The point is, is that when we succeed, we succeed because of our individual initiative, but also because we do things together. There are some things, just like fighting fires, we don’t do on our own. I mean, imagine if everybody had their own fire service. That would be a hard way to organize fighting fires.

For noted National Socialist/Marxist/Fascist/Anarcho-Syndicalist Obama, these were pretty mild comments. After all, you’d have to be a total fucking idiot wilfully misreading the remarks to think that Obama was actually telling business owners that they didn’t build their businesses, when clearly, all he was saying was that for the most part, even the most individualistic people tend to have some help on their way to capitalist success.

The rest was history—albeit really stupid history, the stupidity of which is well captured by this screenshot of a Google Image Search for “you didn’t build that”:

youdidntbuildthat

Anyway, now, via the Washington Post’s terrific nonfiction book editor Carlos Lozada, we learn that one of the most self-evidently, transparently, cynically dumb right-wing memes in modern memory has found its way into a book by conservative commentator Michelle Malkin. Which shouldn’t be surprising. After all, back in 2012, Malkin called Obama’s comments a turning point in the election, and she is, among other things, the author of books with titles like Invasion: How America Still Welcomes Terrorists, Criminals, and Other Foreign Menaces to Our Shores and, perhaps most infamously, In Defense of Internment: The Case for Racial Profiling in World War II and the War on Terror. Great, meaty subtitles!

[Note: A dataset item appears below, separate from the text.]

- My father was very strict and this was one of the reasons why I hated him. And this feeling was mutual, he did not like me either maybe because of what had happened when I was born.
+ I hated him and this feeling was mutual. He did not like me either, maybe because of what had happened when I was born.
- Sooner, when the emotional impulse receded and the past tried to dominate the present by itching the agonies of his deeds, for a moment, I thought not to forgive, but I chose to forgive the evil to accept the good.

What is surprising, though—other than the fact that someone bothered to allude to two-and-a-half-year-old meme in a book title—is that the new book is, in Malkin’s words, “not a political book.” Another thing that’s surprising? That the book is about “tinkerpreneurs,” which are, of course, not a real thing.

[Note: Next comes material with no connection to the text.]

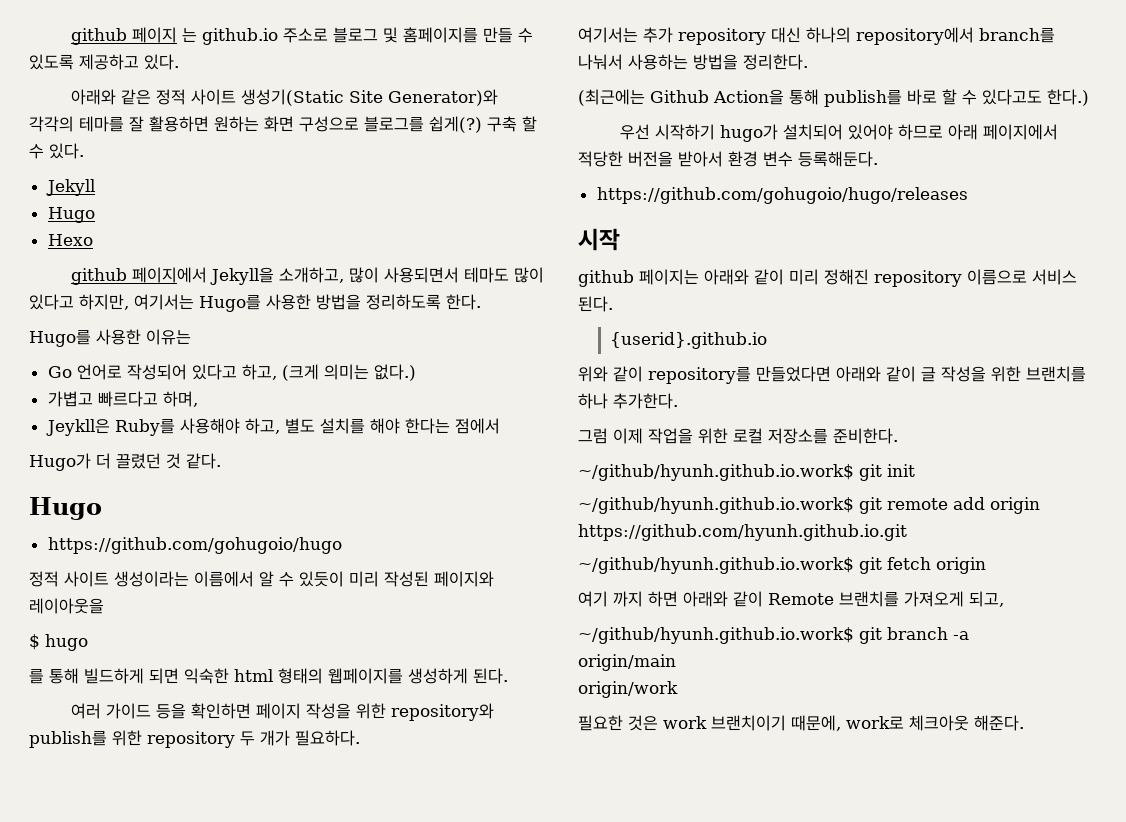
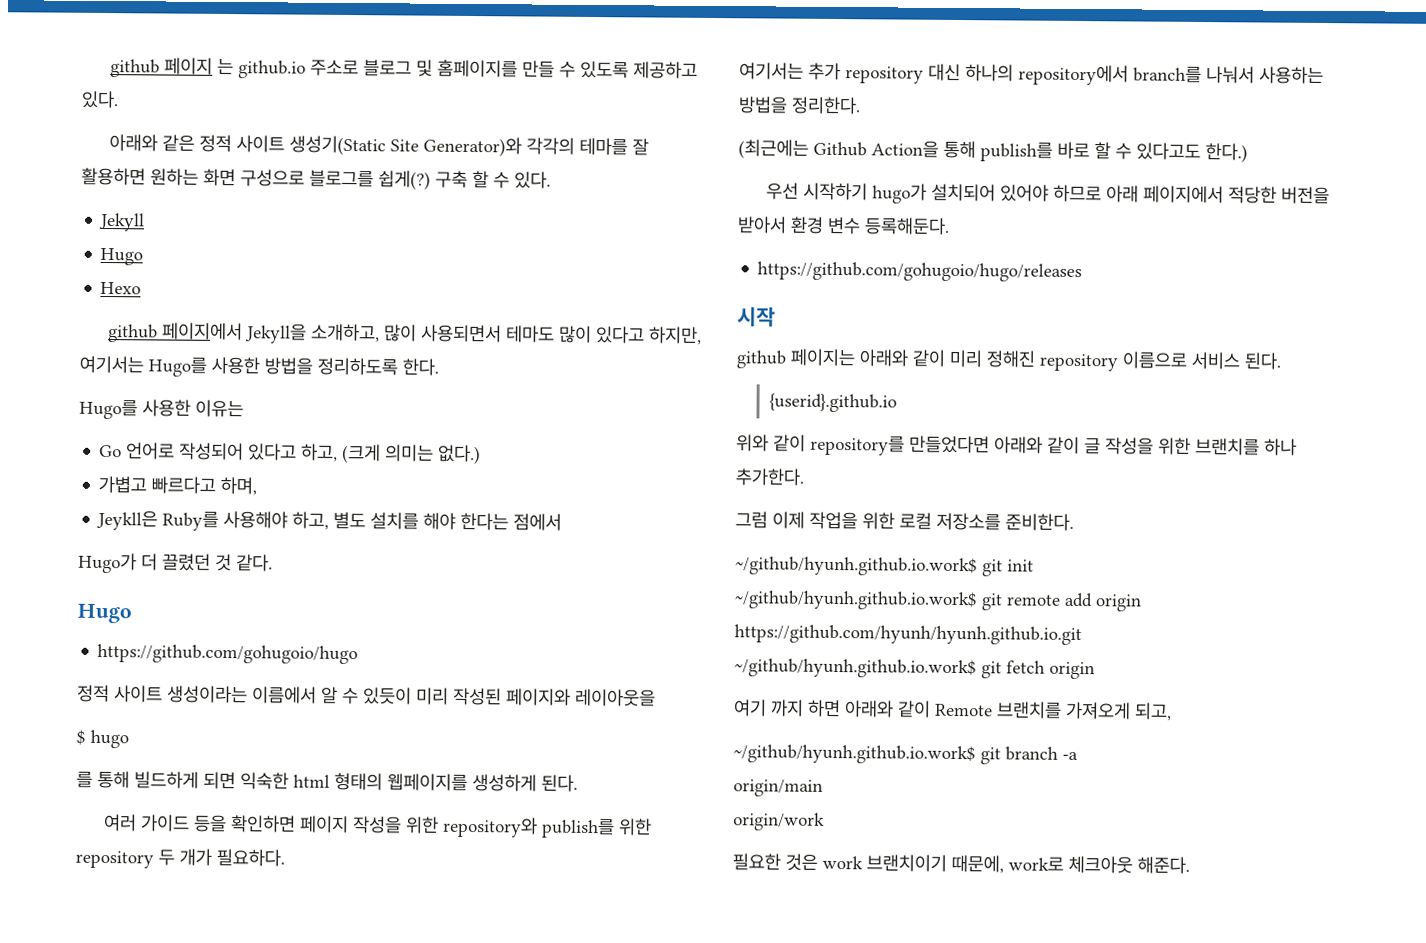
- ~/github/hyunh.github.io.work$ git remote add origin https://github.com/hyunh.github.io.git
+ ~/github/hyunh.github.io.work$ git remote add origin https://github.com/hyunh/hyunh.github.io.git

Here’s what king-of-all-loony-media Glenn Beck said to Malkin about Who Built That: Awe-Inspiring Stories of American Tinkerpreneurs on his radio show, where he announced the book’s publication:

When I sat back with you, I listened to you start to talk about tinkerers, and I saw you light up unlike I’ve ever seen you light up before, and I had no idea of this deep, deep passion in you about tinkerers, and you and I sat there and talked about how if we don’t have a resurgence of this love and this passion in our country, we lose our uniqueness. We are unique, we are a different kind of people. And if we lose that uniqueness of somebody just going into their garage and going, “well, I can fix that,” or “I can make a better whatever,” then we lose.

You can watch the video for the full effect, but at this point in American history, your brain is probably capable of doing an imitation of Beck’s smarmy, wide-eyed, faux-preacher style that’s almost as good as the real thing.

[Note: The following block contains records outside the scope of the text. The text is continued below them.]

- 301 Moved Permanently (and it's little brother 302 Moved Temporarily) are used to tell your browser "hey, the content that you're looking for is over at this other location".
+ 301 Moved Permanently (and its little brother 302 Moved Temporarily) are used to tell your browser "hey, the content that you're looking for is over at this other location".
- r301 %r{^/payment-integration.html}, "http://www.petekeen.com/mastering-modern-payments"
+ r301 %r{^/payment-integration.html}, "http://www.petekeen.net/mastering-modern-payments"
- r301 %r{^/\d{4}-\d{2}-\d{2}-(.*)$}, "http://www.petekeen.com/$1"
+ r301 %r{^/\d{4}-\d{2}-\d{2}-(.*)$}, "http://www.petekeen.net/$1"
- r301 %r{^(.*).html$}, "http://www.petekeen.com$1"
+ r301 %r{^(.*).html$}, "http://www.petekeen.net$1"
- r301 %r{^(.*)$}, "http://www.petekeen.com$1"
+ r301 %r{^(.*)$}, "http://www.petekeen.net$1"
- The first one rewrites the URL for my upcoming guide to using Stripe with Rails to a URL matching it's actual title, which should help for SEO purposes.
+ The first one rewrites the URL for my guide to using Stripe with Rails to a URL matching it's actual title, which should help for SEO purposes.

That Beck announced the project was no accident, by the way. Unlike Malkin’s first four books, which were released by the conservative Regnery Publishing, Who Built That will be blessed with Beck’s imprimatur: it’ll be published through a co-publishing venture between Simon & Schuster and Mercury Ink, a division of Beck’s Mercury Radio Arts. (Beck’s own books are published by Simon & Schuster through the house’s conservative imprint, Threshold Editions.) Mercury Ink was announced in 2011 to considerable fanfare, but its output to date has been rather modest—a satire about the war on Christmas, a young adult series, a Glenn Beck coffee table book, and a handful of others. Perhaps Malkin’s book will revive the brand.

As for the book’s contents . . . tinkerpreneurs? I, for one, prefer unhinged craziness to quasi-inspirational, neo-capitalist inanity, but maybe the conservative book-buying audience and I don’t quite see eye to eye on this one. In any case, it’s better than another defense of internment camps, I guess. Better—but not by much.

 

Mark Krotov is senior editor at Melville House.